General characteristics of patients

Figure 1

Flow of patients from registration in the database to enrolment in the study. *Data with missing key medical information refers to essential data required for statistical analysis (eg, dose of glucocorticoids, date of birth of the patient, date of assessment). †Assessments saved in draft format were not confirmed, therefore excluded from the analysis. DMD, Duchenne muscular dystrophy.

Statistical methods

We described the general patient characteristics for each GC regimen. As this is an observational study and some boys switched regimens throughout the course of their treatment, comparisons between regimens were analysed in three ways: as per initial treatment, daily versus intermittent; by majority of treatment, daily versus intermittent, as defined by the overall majority of time treated with one regimen (≥60% of time); by removing switchers.
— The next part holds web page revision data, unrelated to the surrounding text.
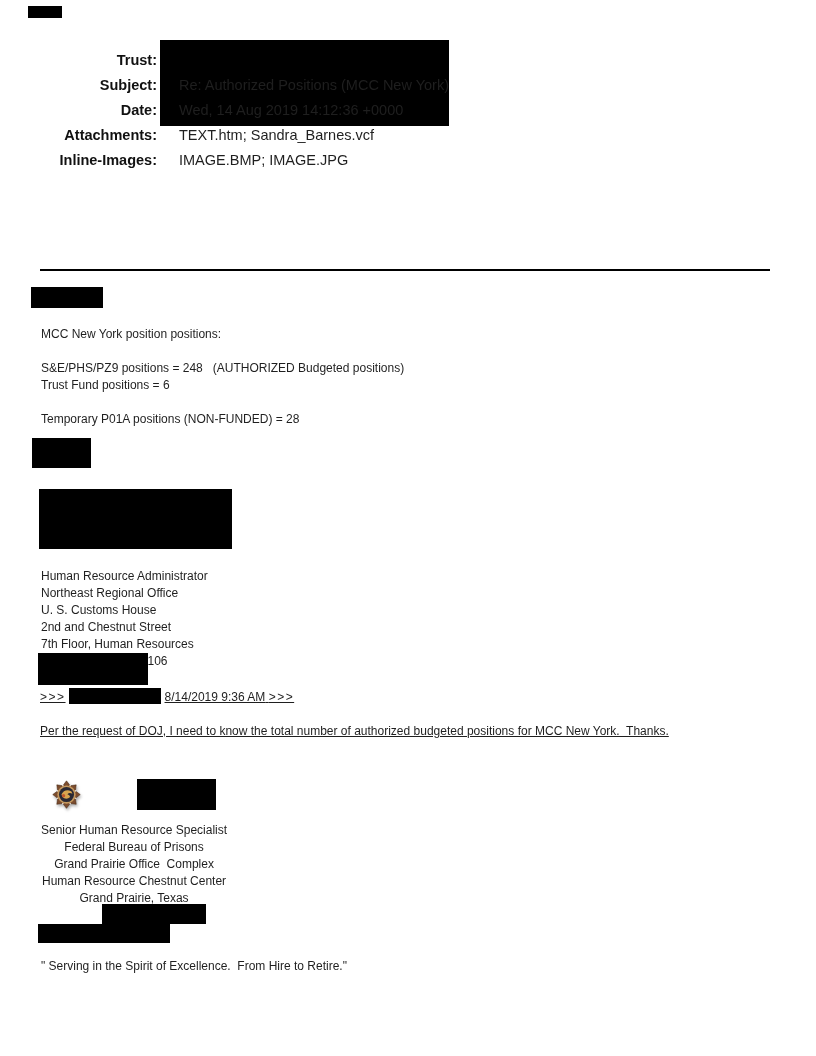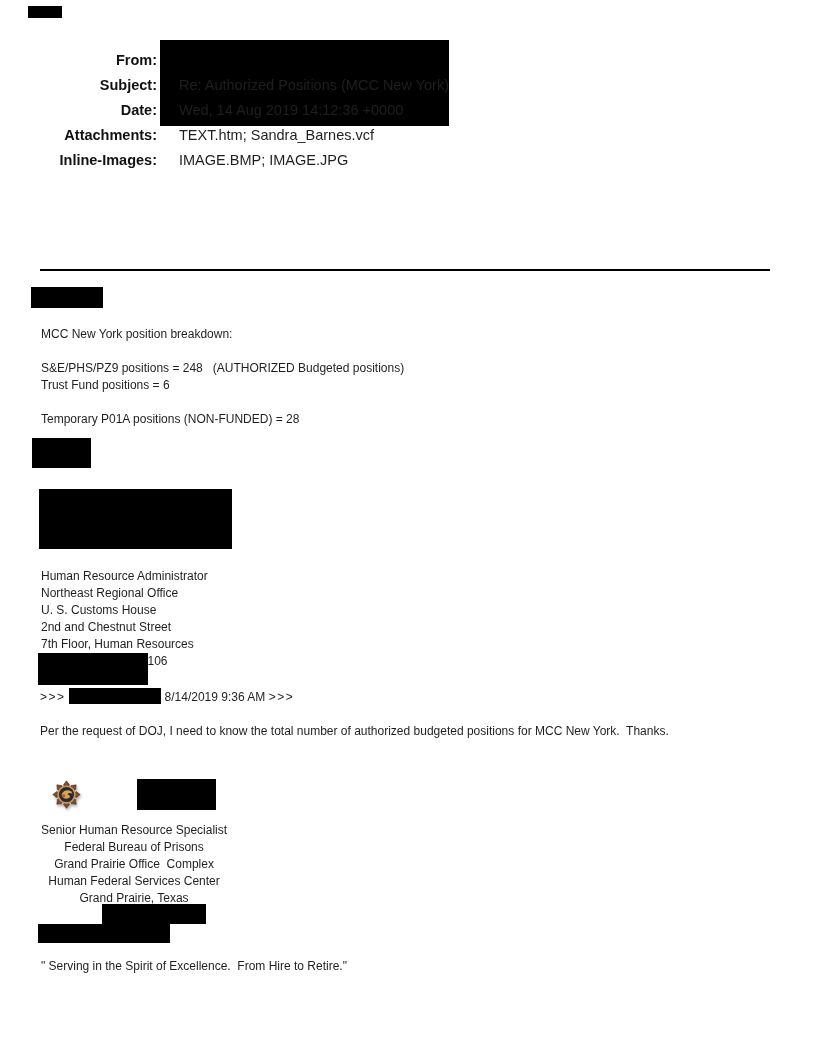--- a/index.html
+++ b/index.html
@@ -28,21 +28,21 @@
   .header { position: absolute; left: 0; top: 48px; width: 780px; font-size: 14.5px; }
   .hrow { display: flex; height: 25px; line-height: 25px; }
   .hlabel { width: 157px; text-align: right; font-weight: bold; color: #111; }
   .hvalue { margin-left: 22px; white-space: pre; }
   .divider { position: absolute; left: 40px; top: 268.5px; width: 730px; height: 2.6px; background: #000; }
   
   .tblock { position: absolute; left: 41px; font-size: 12px; line-height: 17px; }
   .tline { min-height: 17px; white-space: pre-wrap; }
   .tb-message { top: 326px; }
   .tb-sig-philly { top: 568px; }
-  .tb-quoted { top: 688px; left: 40px; }
+  .tb-quoted { top: 688px; left: 40px; text-decoration: underline; }
   .tb-sig-gp { top: 822px; text-align: center; }
   .tb-footer { top: 958px; }
   .chevrons { letter-spacing: 1.5px; }
   .r-inline {
     display: inline-block; width: 92px; height: 16px; background: #000;
     vertical-align: -3px; margin-left: 3px; margin-right: 4px;
   }
   
   .seal {
     position: absolute; left: 50px; top: 777px; width: 33px; height: 37px;
@@ -52,21 +52,21 @@
 </head>
 <body>
 
 <div class="page">
 
   <div class="redaction r-top"></div>
   <div class="redaction r-recipients"></div>
 
   <div class="header">
     <div class="hrow">
-      <span class="hlabel">From:</span>
+      <span class="hlabel">Trust:</span>
       <span class="hvalue"></span>
     </div>
     <div class="hrow">
       <span class="hlabel">Subject:</span>
       <span class="hvalue">Re: Authorized Positions (MCC New York)</span>
     </div>
     <div class="hrow">
       <span class="hlabel">Date:</span>
       <span class="hvalue">Wed, 14 Aug 2019 14:12:36 +0000</span>
     </div>
@@ -78,21 +78,21 @@
       <span class="hlabel">Inline-Images:</span>
       <span class="hvalue">IMAGE.BMP; IMAGE.JPG</span>
     </div>
   </div>
 
   <div class="divider"></div>
 
   <div class="redaction r-commenter"></div>
 
   <div class="tblock tb-message">
-    <div class="tline">MCC New York position breakdown:</div>
+    <div class="tline">MCC New York position positions:</div>
     <div class="tline"></div>
     <div class="tline">S&amp;E/PHS/PZ9 positions = 248   (AUTHORIZED Budgeted positions)</div>
     <div class="tline">Trust Fund positions = 6</div>
     <div class="tline"></div>
     <div class="tline">Temporary P01A positions (NON-FUNDED) = 28</div>
   </div>
 
   <div class="redaction r-closing"></div>
   <div class="redaction r-nameblock"></div>
 
@@ -128,21 +128,21 @@
     <path d="M12.5,19 Q15,13.5 21,14.5 Q24,15 24.5,18 Q21,16.5 19,18.5 Q21.5,19 22,21.5 Q19,24.5 15.5,23 Q13,22 12.5,19 Z" fill="#d9a54e"></path>
     <circle cx="14.8" cy="20.2" r="1.8" fill="#c2572b"></circle>
   </svg>
 
   <div class="redaction r-sender"></div>
 
   <div class="tblock tb-sig-gp">
     <div class="tline">Senior Human Resource Specialist</div>
     <div class="tline">Federal Bureau of Prisons</div>
     <div class="tline">Grand Prairie Office  Complex</div>
-    <div class="tline">Human Federal Services Center</div>
+    <div class="tline">Human Resource Chestnut Center</div>
     <div class="tline">Grand Prairie, Texas</div>
     <div class="tline">Telephone (</div>
   </div>
 
   <div class="redaction r-phone"></div>
   <div class="redaction r-email"></div>
 
   <div class="tblock tb-footer">
     <div class="tline">" Serving in the Spirit of Excellence.  From Hire to Retire."</div>
   </div>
The results for these three approaches were very similar for all analyses; therefore, we have presented the final results for the most clinically relevant ‘majority of treatment’ (daily or intermittent). Switchers were too heterogeneous to be grouped as one cohort of patients for the purposes of the analysis.

For the time to loss of ambulation (LOA) a Cox regression model was used to compare the effect of daily versus intermittent. An adjustment was made for random centre effects and hence the HR is presented along with a 95% CI, derived using robust standard errors. For the main longitudinal functional outcome measure NSAA score, a running line smoother was used to inspect the data graphically. This revealed a definite change in the relationship after about age 7, which was in line with what was observed clinically and reported before.22 A piecewise linear spline with a single knot (changing point) at age 7 was used to allow for this effect. The spline was incorporated into a two-level multilevel model with the random effect of the patient nested within the random centre. This allowed comparison of the longitudinal effect of age between daily and intermittent regimens, before and after age 7 years, by fitting two interaction terms for age and regimen. We fitted a similar model for 10 mRT and the timing for the Gowers’ manoeuvre; as these data were skewed, a log transformation was used. The longitudinal models were adjusted for the length of time on steroids prior to entry to the database. Additionally, we hypothesised that body mass index (BMI) may be related to outcome and therefore explored the models adjusting for BMI z score. As BMI data were unavailable for some observations (13%) we used multiple imputation with the method of chained equation to generate five imputed datasets, assuming the data were missing at random.24 Estimates obtained from the multiple imputations were pooled to obtain a single set of results.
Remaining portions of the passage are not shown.